Christian Malheiros, da periferia de Santos ao estrelato internacional
Em 'Sintonia' e '7 Prisioneiros', da Netflix, ator de 22 anos é reconhecido em festivais internacionais e se firma como grande aposta do cinema nacional
Era 16 de novembro de 2018, Christian Malheiros recebeu uma mensagem com um link que dizia: “Ator brasileiro é indicado ao Oscar do cinema independente”. No mercado com a mãe, abriu a reportagem, intrigado, instantes antes de perceber que era ele a quem o texto se referia. Indicado ao Independent Spirit Awards pelo protagonismo em Sócrates (2018), seu longa de estreia, o jovem, então com meros 19 anos, concorria com Joaquin Phoenix, por Você Nunca Esteve Realmente Aqui, e Ethan Hawke, vencedor por Fé Corrompida. A nomeação ao prêmio americano, do qual “nunca tinha ouvido falar”, foi um prelúdio dos anos que se seguiram: de lá pra cá, o ator, hoje aos 22, se firma como um nome em ascensão no audiovisual brasileiro.
Parte do elenco de Sintonia, série da Netflix de audiência estrondosa no Brasil e também no mundo, Malheiros voltou a arrebanhar elogios fora do país com o filme 7 Prisioneiros, exibido no Festival de Veneza em setembro. Na trama, também da Netflix, que estreia em 11 de novembro, ele divide o protagonismo com Rodrigo Santoro. Publicações internacionais relembraram o bom trabalho do rapaz em Sócrates, caso da revista americana Variety, que caracterizou a atuação de Malheiros no novo filme como “uma presença natural e comovente” e “dono de uma força robusta, mas graciosa”.
7 Prisioneiros acompanha um grupo de jovens que sai do interior para trabalhar em São Paulo — e cai em uma perturbadora rede de escravidão contemporânea. Mateus (vivido por Malheiros) se divide entre as opções que lhe garantem a sobrevivência, desde a obediência servil até uma controversa associação com o carrasco que os mantêm presos.
Se no cinema Malheiros conquista a crítica especializada, é como Nando em Sintonia, que ele de fato alcançou a fama. Na série, ele é um dos três amigos protagonistas, que, criados juntos em uma periferia de São Paulo, seguem rumos diferentes: enquanto um se destaca no funk e outra enverga para a religião, Nando se embrenha no tráfico de drogas na tentativa de prover para a esposa e o filho pequeno. Não é um papel muito distante de Sócrates, no qual vive um comovente jovem gay sem-teto na Baixada Santista, nomeado no título, que também parte em busca de uma vida melhor. “Essa é a minha história também”, disse Malheiros, certa vez. Filho de migrantes baianos e criado na periferia de Santos, o ator encontra na própria história correspondências com os personagens da ficção, que não são tão inventados assim. Não fosse o teatro, “talvez tivesse seguido um caminho semelhante”, relata ele.

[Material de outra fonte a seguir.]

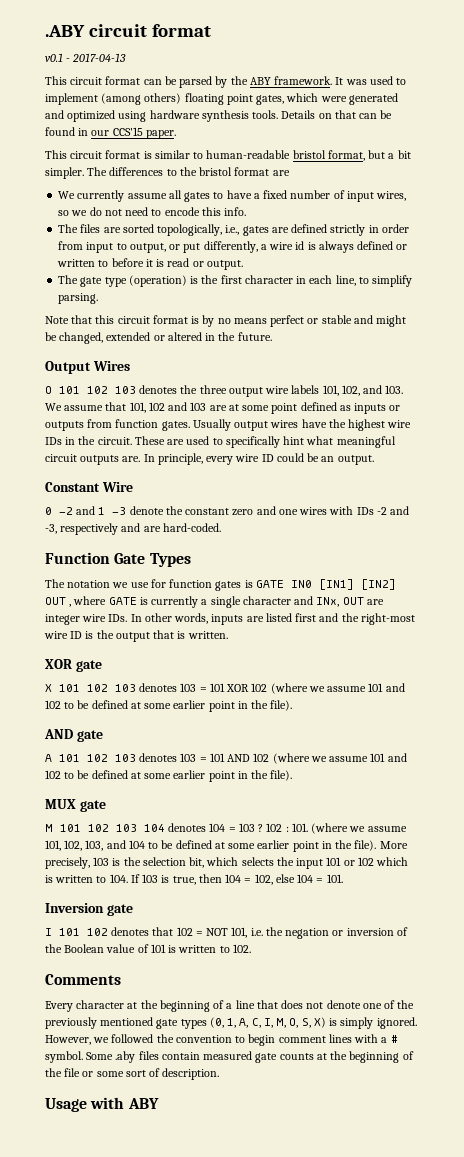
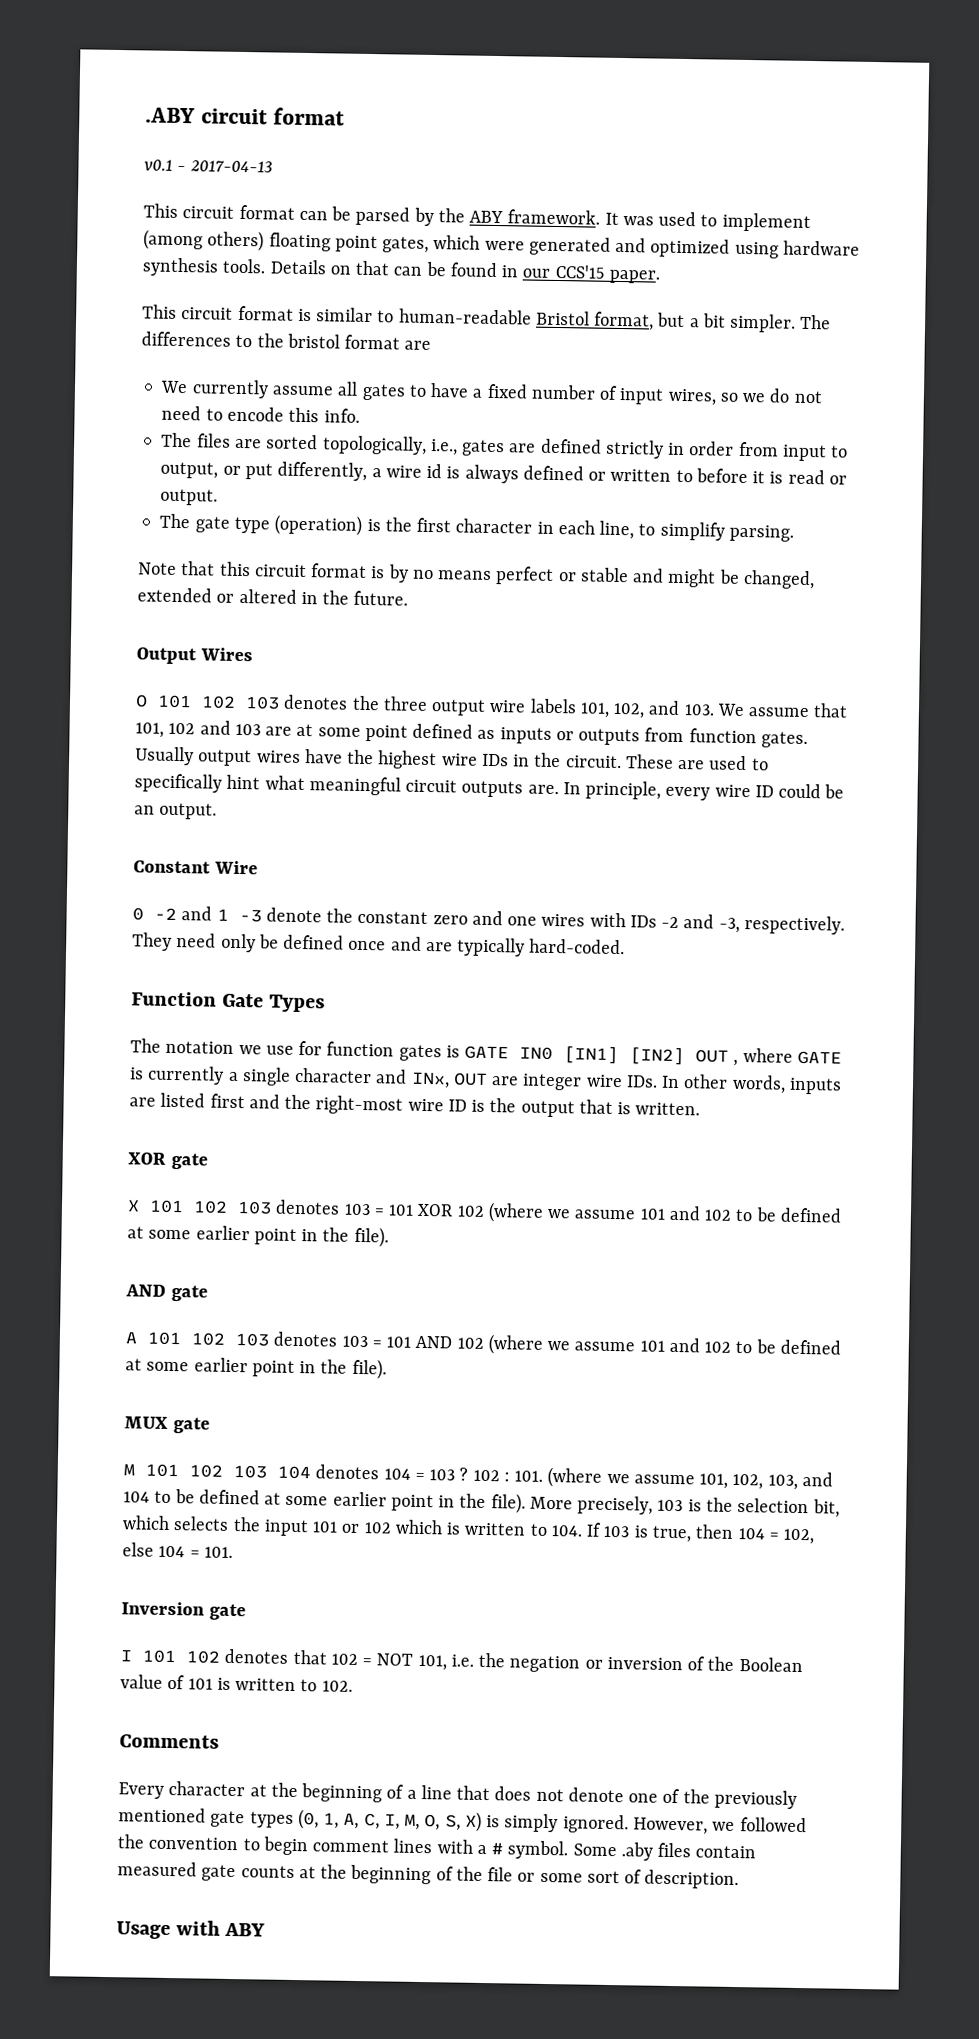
[292,150,326,159] bristol -> [535,310,590,326] Bristol
[60,523,119,535] respectively -> [743,915,845,935] [132,932,387,953] respectively. They need only be defined once
(161, 529) none -> [457,937,526,957] typically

Aos 9 anos, Malheiros deu início à trajetória no mundo artístico, quando, escondido da mãe, começou um curso de iniciação teatral na escola onde estudava. Encantado pelo trabalho de ator, emendou aulas gratuitas para se aperfeiçoar, até que, com 15 anos, conseguiu um curso de profissionalização na escola de artes cênicas de Santos. Foi lá que chamou a atenção do diretor Alexandre Moratto em 2018, cabeça por trás de Sócrates e 7 Prisioneiros: “Estava fazendo a pesquisa de elenco na Baixada Santista e testei mil jovens para o papel. Quando bati o olho no Christian, sabia que tinha encontrado meu protagonista”, disse a VEJA. Em julho deste ano, o ator também fez uma palinha em Sessão de Terapia como o motoboy Tony, um dos pacientes do terapeuta vivido por Selton Mello.
Exceto pela série de sucesso do Globoplay, na qual se abre diante do psicólogo, Malheiros, em seus demais trabalhos, faz uso de um recurso difícil, mas muito bem explorado por ele: o silêncio. “O artista quer explicar o inexplicável”, disse o ator. “Mas, tanto Sócrates como Mateus vivem situações tão cruéis que não tem nada que eu possa falar que vá conseguir exprimir a dor deles. Você vai explicar o que numa situação de exploração, cara? O que é que eu tenho para falar sobre isso? O silêncio é a resposta, mesmo não sendo uma resposta.” Diante do indizível, é na arte que se encontra o retrato mais aprumado da realidade – e que bom que existem artistas como Malheiros para isso.